Он сумел встать, но его раненая нога не давала стоять, и мужчина прислонился спиной к каменному валу. В руке Беренгер держал меч, и я подумал, что он нападет на меня. Но он прохрипел:
– Я умираю здесь вместе с Хроудландом. Ты не имеешь права быть рядом с ним. Уходи! Я позабочусь, чтобы тебя не преследовали.
И я перелез через вал, прочь от васконов. Я не представлял, как далеко у меня хватит сил уйти, и у горцев не было причин оставлять меня в живых. Но желание выжить было сильнее. Сжав зубы от боли, я ковылял вперед. Дважды спотыкался и падал на колени, и странным образом передо мной вставал образ чалого жеребца Хроудланда. Я видел коня, оглушенного камнем из пращи, как он снова встает на ноги, и заставлял себя делать то же. В окружающей темноте мерещились смутные силуэты людей и страшных чудовищ. Одним из них был призрак брата.

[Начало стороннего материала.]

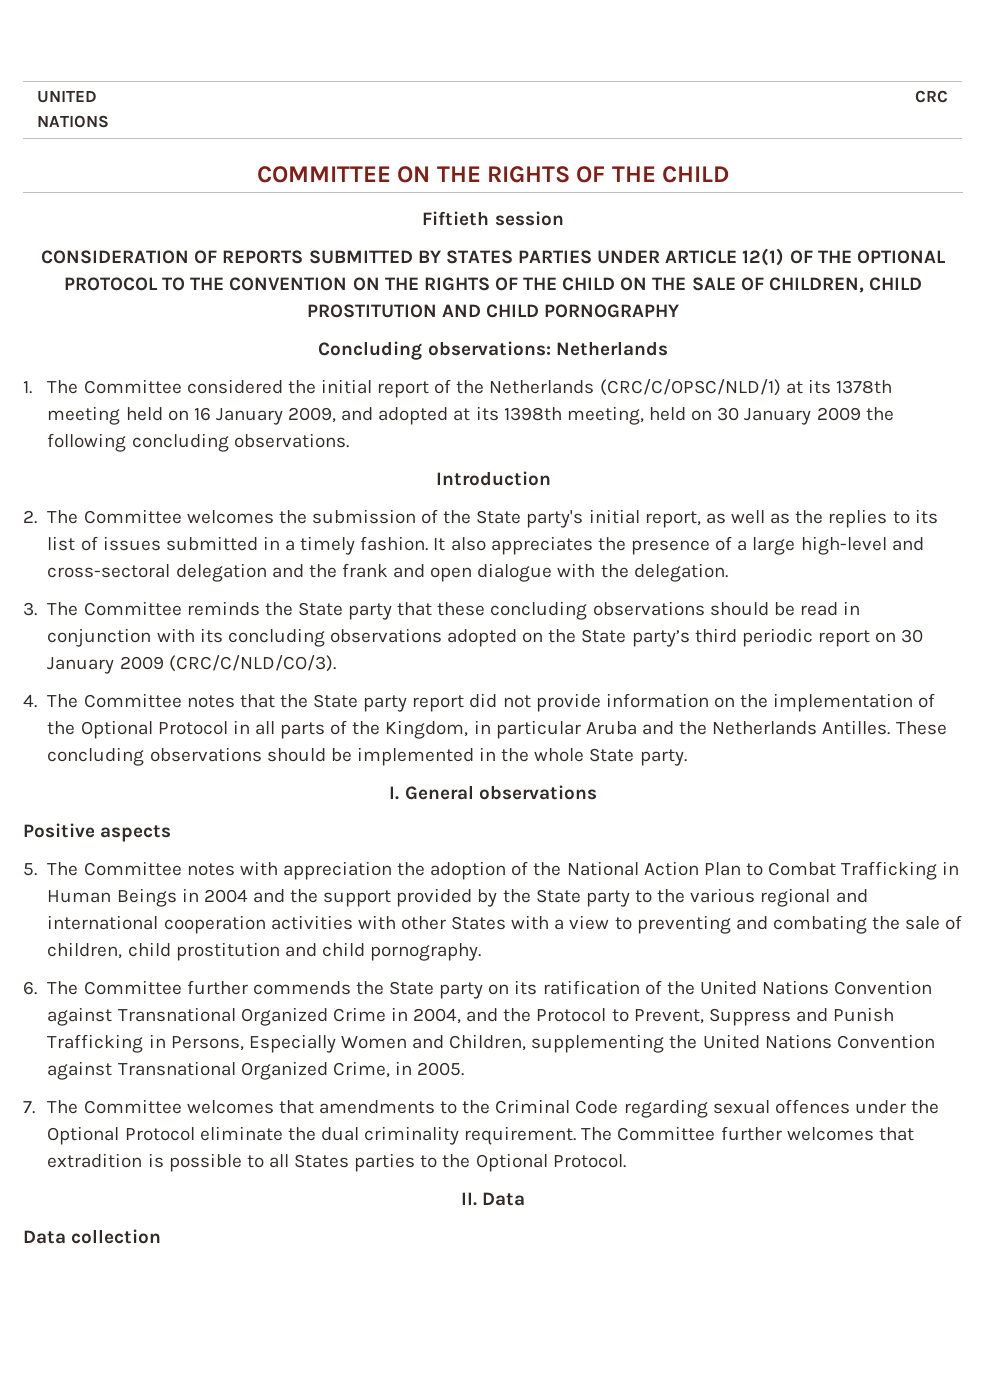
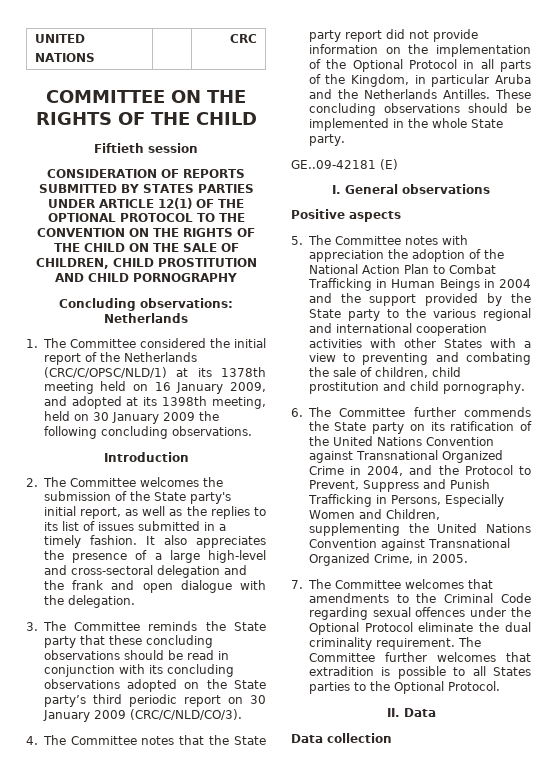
+ GE..09-42181 (E)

Он сидел на скале надо мной, и мне страстно хотелось, чтобы он подошел и помог. Но он лишь смотрел на меня в задумчивом молчании, словно упрекая меня за то, что я не послушал его предостережения, что нужно доверять врагам и опасаться друзей. Потом мои ноги подогнулись в последний раз, и я в смертельной слабости упал на землю.

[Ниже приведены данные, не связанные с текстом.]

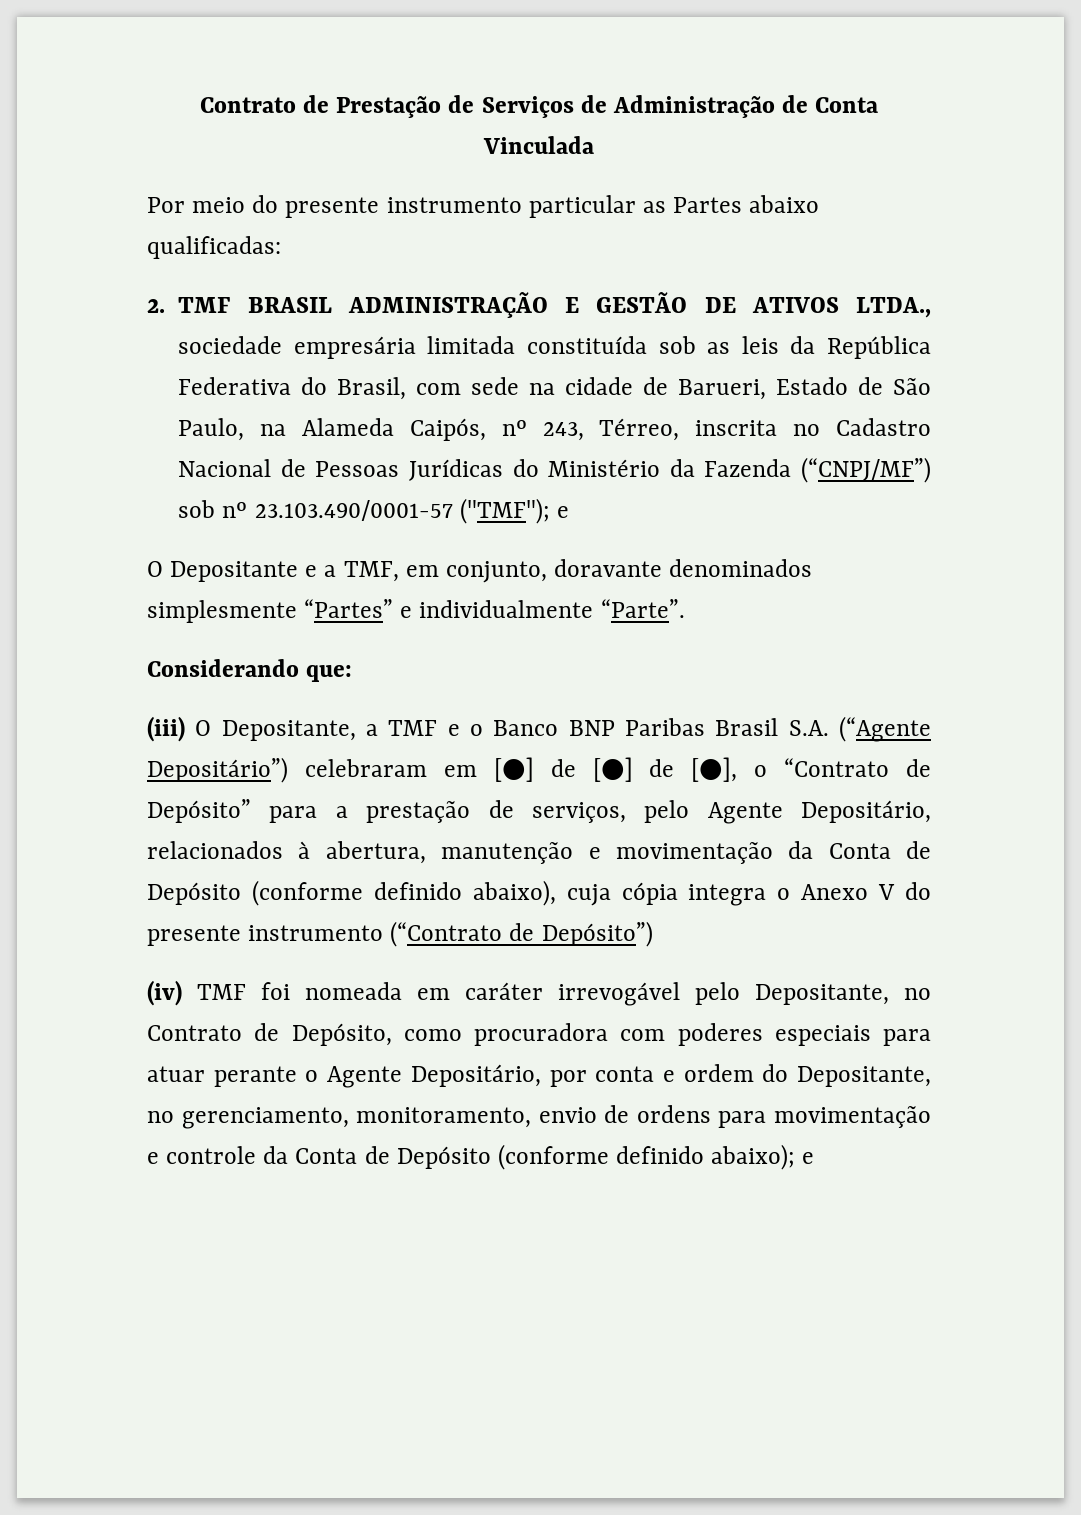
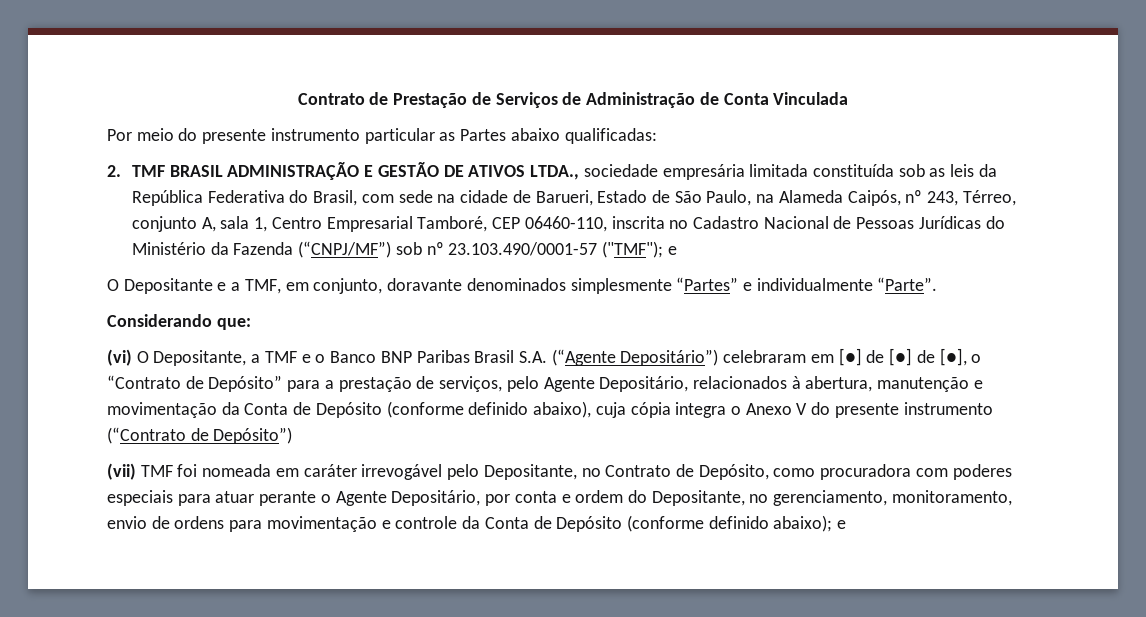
- 2. TMF BRASIL ADMINISTRAÇÃO E GESTÃO DE ATIVOS LTDA., sociedade empresária limitada constituída sob as leis da República Federativa do Brasil, com sede na cidade de Barueri, Estado de São Paulo, na Alameda Caipós, nº 243, Térreo, inscrita no Cadastro Nacional de Pessoas Jurídicas do Ministério da Fazenda (“CNPJ/MF”) sob nº 23.103.490/0001-57 ("TMF"); e
+ 2. TMF BRASIL ADMINISTRAÇÃO E GESTÃO DE ATIVOS LTDA., sociedade empresária limitada constituída sob as leis da República Federativa do Brasil, com sede na cidade de Barueri, Estado de São Paulo, na Alameda Caipós, nº 243, Térreo, conjunto A, sala 1, Centro Empresarial Tamboré, CEP 06460-110, inscrita no Cadastro Nacional de Pessoas Jurídicas do Ministério da Fazenda (“CNPJ/MF”) sob nº 23.103.490/0001-57 ("TMF"); e
- (iii) O Depositante, a TMF e o Banco BNP Paribas Brasil S.A. (“Agente Depositário”) celebraram em [●] de [●] de [●], o “Contrato de Depósito” para a prestação de serviços, pelo Agente Depositário, relacionados à abertura, manutenção e movimentação da Conta de Depósito (conforme definido abaixo), cuja cópia integra o Anexo V do presente instrumento (“Contrato de Depósito”)
+ (vi) O Depositante, a TMF e o Banco BNP Paribas Brasil S.A. (“Agente Depositário”) celebraram em [●] de [●] de [●], o “Contrato de Depósito” para a prestação de serviços, pelo Agente Depositário, relacionados à abertura, manutenção e movimentação da Conta de Depósito (conforme definido abaixo), cuja cópia integra o Anexo V do presente instrumento (“Contrato de Depósito”)
- (iv) TMF foi nomeada em caráter irrevogável pelo Depositante, no Contrato de Depósito, como procuradora com poderes especiais para atuar perante o Agente Depositário, por conta e ordem do Depositante, no gerenciamento, monitoramento, envio de ordens para movimentação e controle da Conta de Depósito (conforme definido abaixo); e
+ (vii) TMF foi nomeada em caráter irrevogável pelo Depositante, no Contrato de Depósito, como procuradora com poderes especiais para atuar perante o Agente Depositário, por conta e ordem do Depositante, no gerenciamento, monitoramento, envio de ordens para movimentação e controle da Conta de Depósito (conforme definido abaixo); e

Плечо у меня горело. Чья-то рука сняла с меня наглазник и приложила что-то мокрое ко лбу. Я открыл глаза и попытался сфокусироваться на склонившейся надо мной сгорбленной фигуре. В слабом утреннем свете Озрик влажной тряпочкой обтирал мне лицо. Я подумал, что схожу с ума.
– На, Зигвульф, выпей, – сказал он мне и поднес к моим губам кожаную фляжку.
Я отпил и зашелся кашлем, который отдался мучительной болью в плече. Я вернулся в реальный мир. Мы по-прежнему были на горной дороге, но одни.
– Где остальные? Где Хроудланд… и Беренгер? – спросил я, стараясь связать сарацинский наряд Озрика с тем, что запомнил из прошлого вечера.
– Их уже ничто не вернет, – ответил он. – Меня послал вали Хусейн. – Озрик присел на пятки и заглянул прямо мне в лицо. – Вали попросил васконов не причинять тебе вреда. Он по-прежнему дорожит дружбой с тобой.
Я вздрогнул, когда новый спазм боли охватил мое плечо. Озрик осторожно оттянул прорезь в моей брунии и осмотрел рану, оставленную васконским копьем.
– В пылу сражения васконам было трудно помнить пожелания вали, – заметил он.
– Значит, васконы сражались за вали? – выговорил я.
Все кости и мышцы во мне болели.
Озрик покачал головой.
– Они сражались за себя. После Памплоны они жаждали мести.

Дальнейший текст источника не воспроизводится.